-- Exercise inputs --
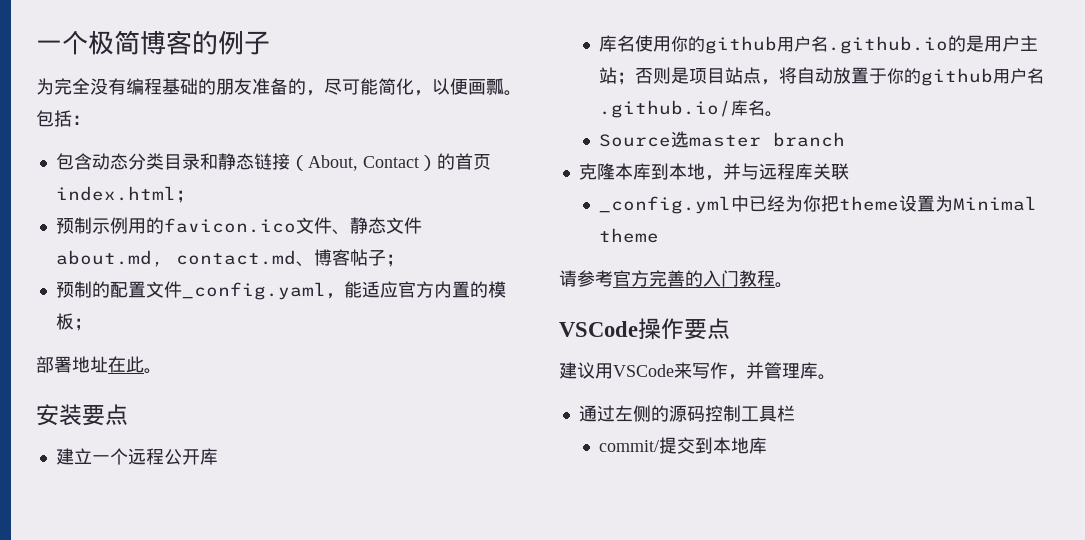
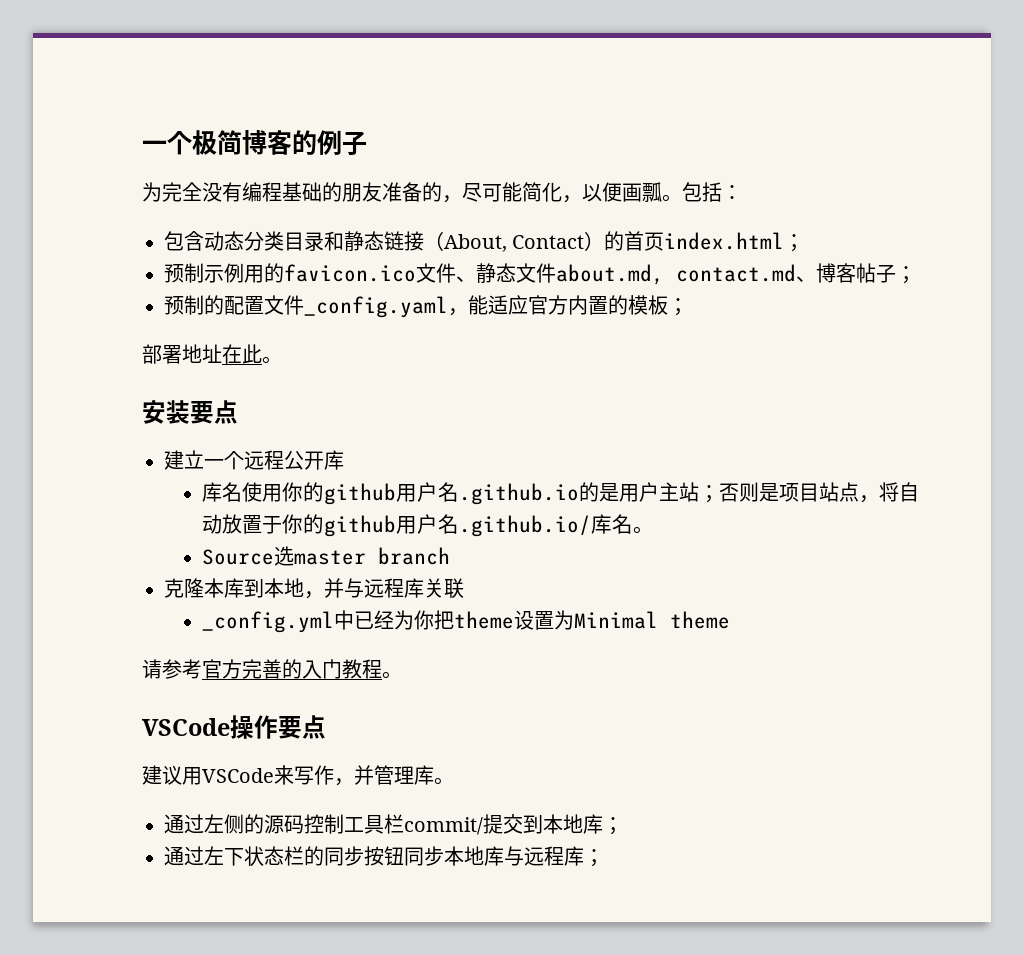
(795, 413) // -> (404, 824) none
(768, 445) none -> [603,817,623,835] [164,846,604,867] ； // 通过左下状态栏的同步按钮同步本地库与远程库；

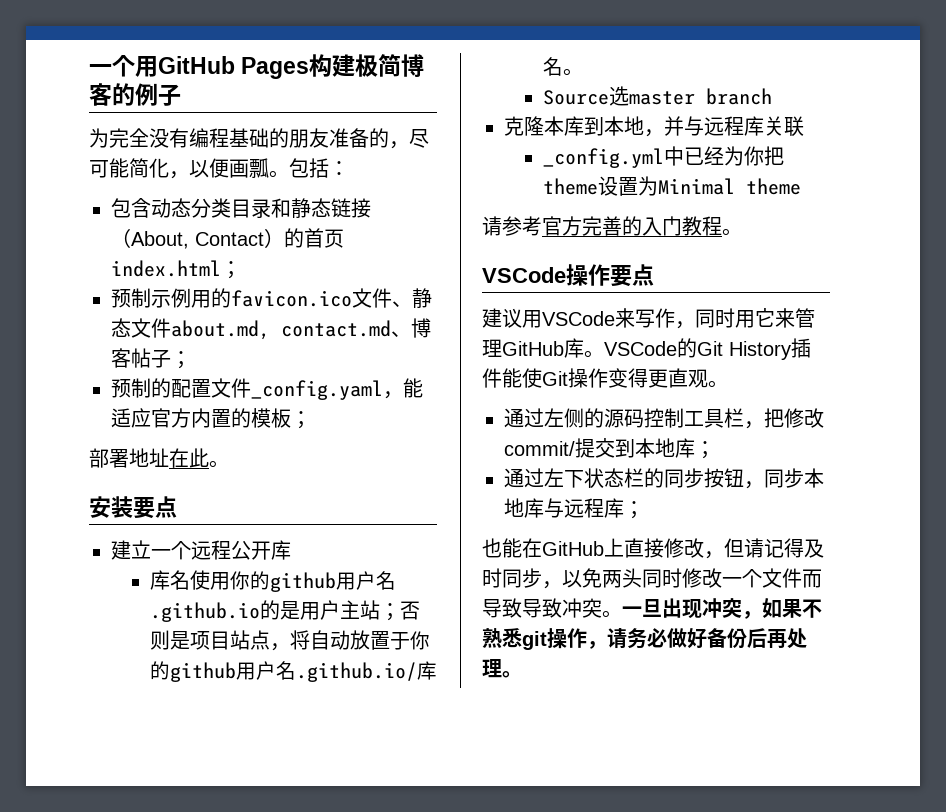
[142,131,192,155] 一个 -> [89,54,356,79] 一个用GitHub Pages构建
[354,765,434,785] 并管理库 -> [695,308,815,328] [482,338,811,360] [482,368,708,388] 同时用它来管理GitHub库。VSCode的Git History插件能使Git操作变得更直观
(404, 824) none -> [744,408,824,429] ，把修改
(404, 856) none -> [744,481,764,489] ，
(604, 858) none -> [482,538,824,559] [482,568,822,589] [482,598,822,619] [482,628,807,650] [482,659,522,678] // 也能在GitHub上直接修改，但请记得及时同步，以免两头同时修改一个文件而导致导致冲突。一旦出现冲突，如果不熟悉git操作，请务必做好备份后再处理。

-- Exercise --
All lines from the one containing "[142,131,192,155] 一个 ->" through the final line of the listing above are to be reproduced exactly; include both and add nothing.

-- Reply to the task --
[142,131,192,155] 一个 -> [89,54,356,79] 一个用GitHub Pages构建
[354,765,434,785] 并管理库 -> [695,308,815,328] [482,338,811,360] [482,368,708,388] 同时用它来管理GitHub库。VSCode的Git History插件能使Git操作变得更直观
(404, 824) none -> [744,408,824,429] ，把修改
(404, 856) none -> [744,481,764,489] ，
(604, 858) none -> [482,538,824,559] [482,568,822,589] [482,598,822,619] [482,628,807,650] [482,659,522,678] // 也能在GitHub上直接修改，但请记得及时同步，以免两头同时修改一个文件而导致导致冲突。一旦出现冲突，如果不熟悉git操作，请务必做好备份后再处理。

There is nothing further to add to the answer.